*** Opening of Data in this exercise ***

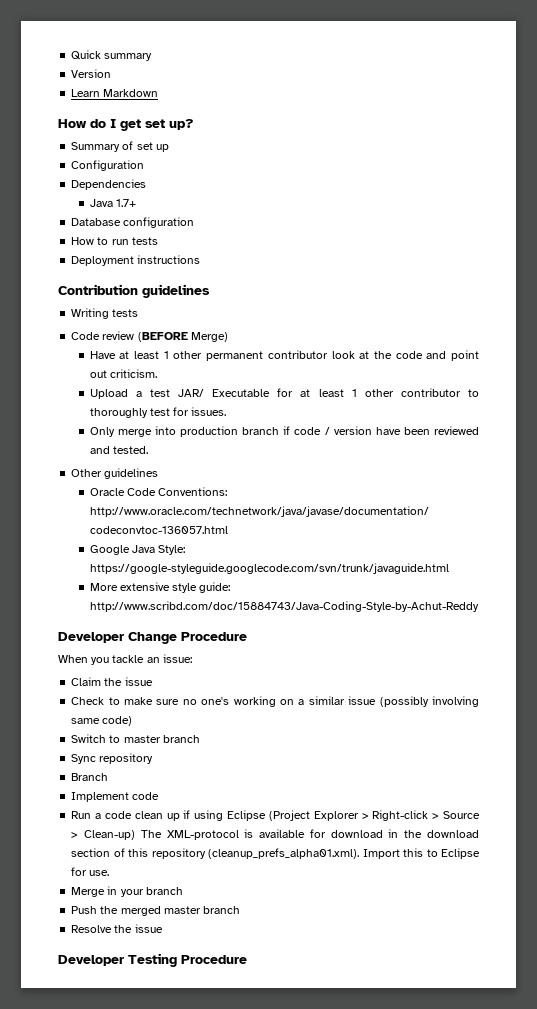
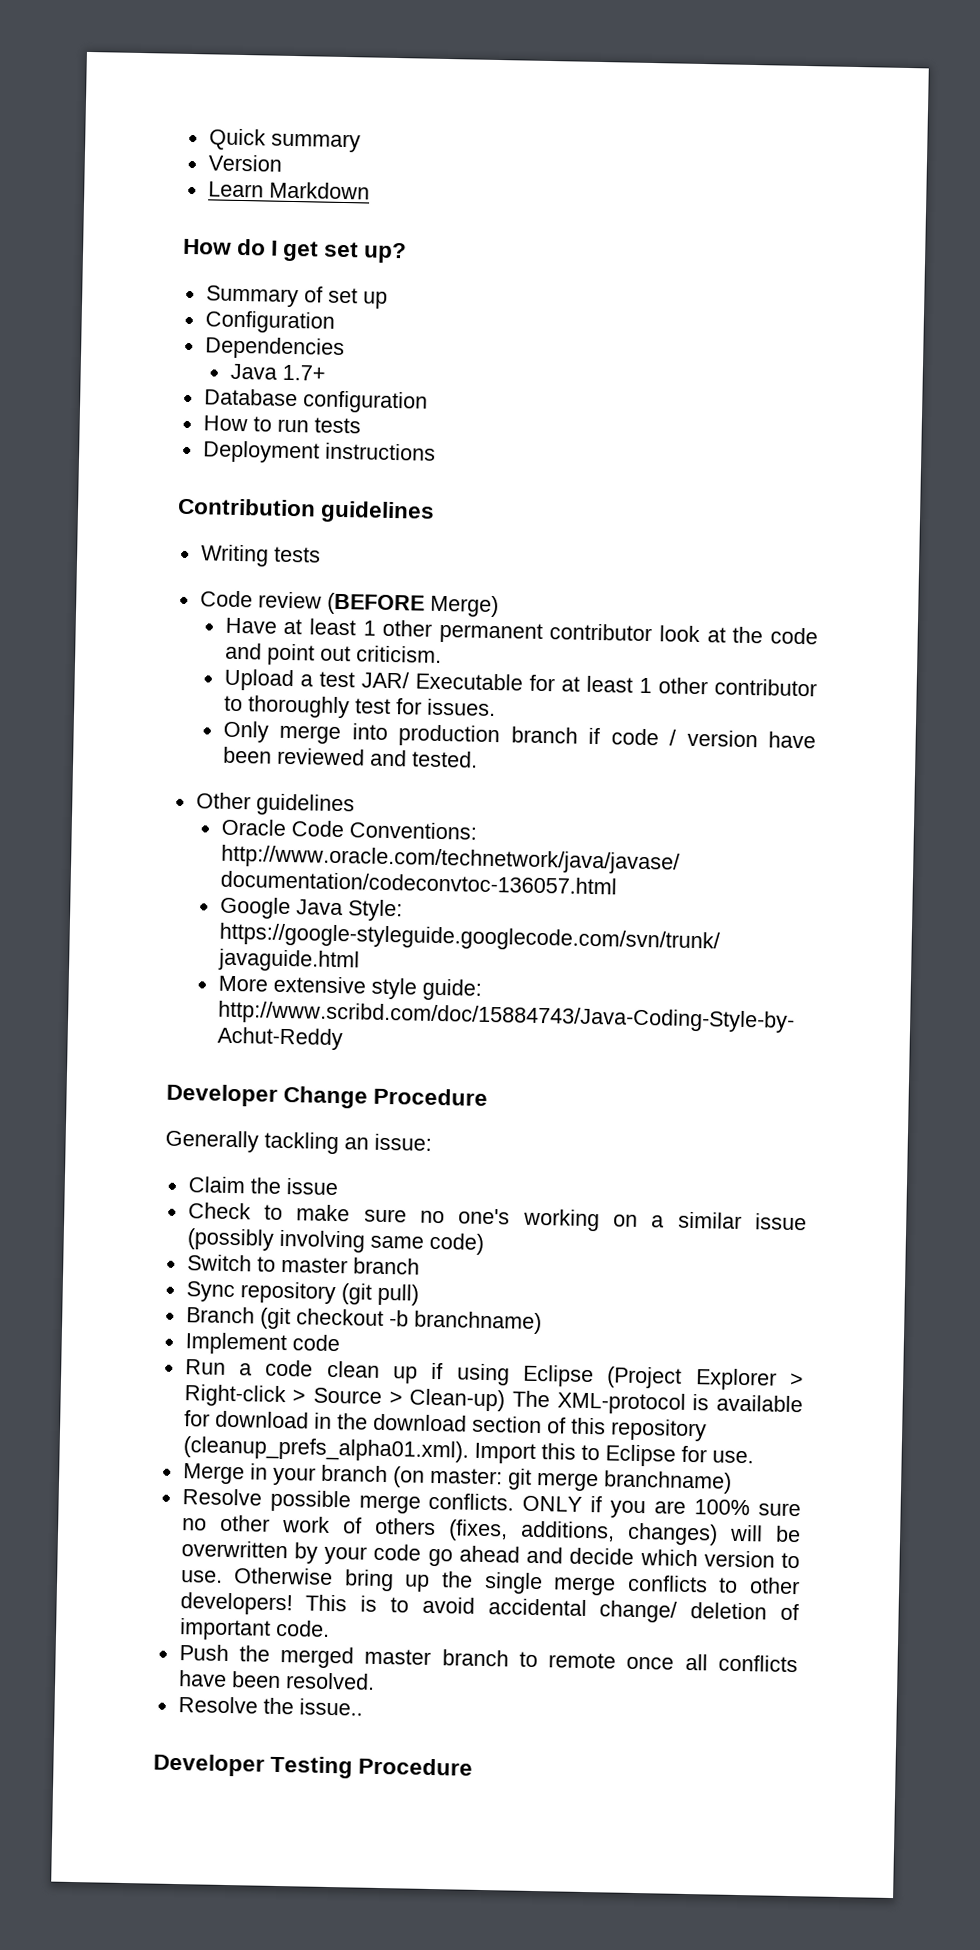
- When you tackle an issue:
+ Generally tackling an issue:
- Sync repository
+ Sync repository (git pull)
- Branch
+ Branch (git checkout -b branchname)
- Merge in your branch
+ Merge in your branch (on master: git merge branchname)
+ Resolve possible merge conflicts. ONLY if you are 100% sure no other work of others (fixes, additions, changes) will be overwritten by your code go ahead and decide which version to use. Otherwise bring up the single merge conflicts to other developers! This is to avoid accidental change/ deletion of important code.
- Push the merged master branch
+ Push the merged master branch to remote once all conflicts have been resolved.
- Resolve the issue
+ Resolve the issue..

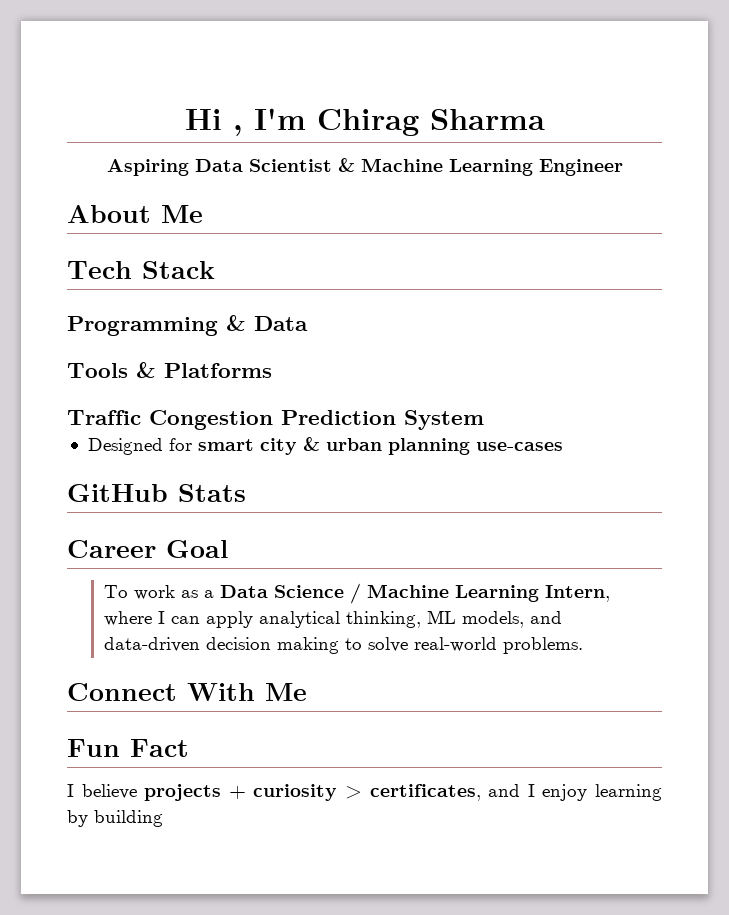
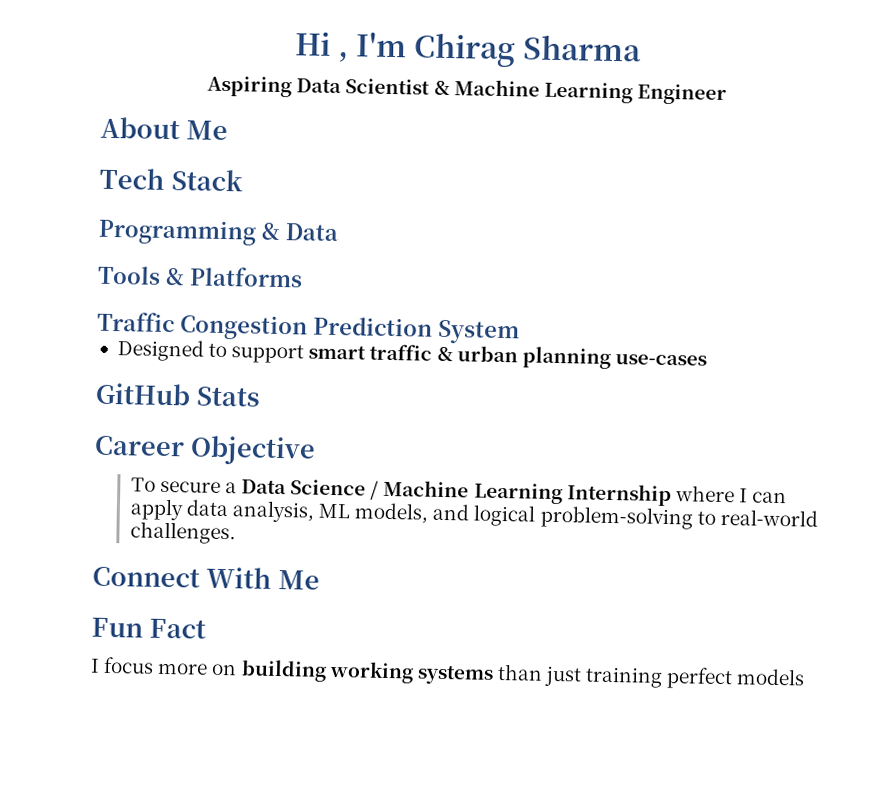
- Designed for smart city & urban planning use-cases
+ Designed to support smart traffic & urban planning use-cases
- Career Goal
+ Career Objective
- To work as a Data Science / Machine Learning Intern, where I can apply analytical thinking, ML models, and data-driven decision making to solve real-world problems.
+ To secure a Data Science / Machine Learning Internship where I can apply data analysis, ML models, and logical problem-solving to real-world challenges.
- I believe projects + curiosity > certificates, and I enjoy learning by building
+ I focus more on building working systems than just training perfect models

*** Close of Data in this exercise ***

How to complete this task: Whenever the string "issue" shows up in a line of the records, that line counts; state how many lines count, and only that.

Solution: 4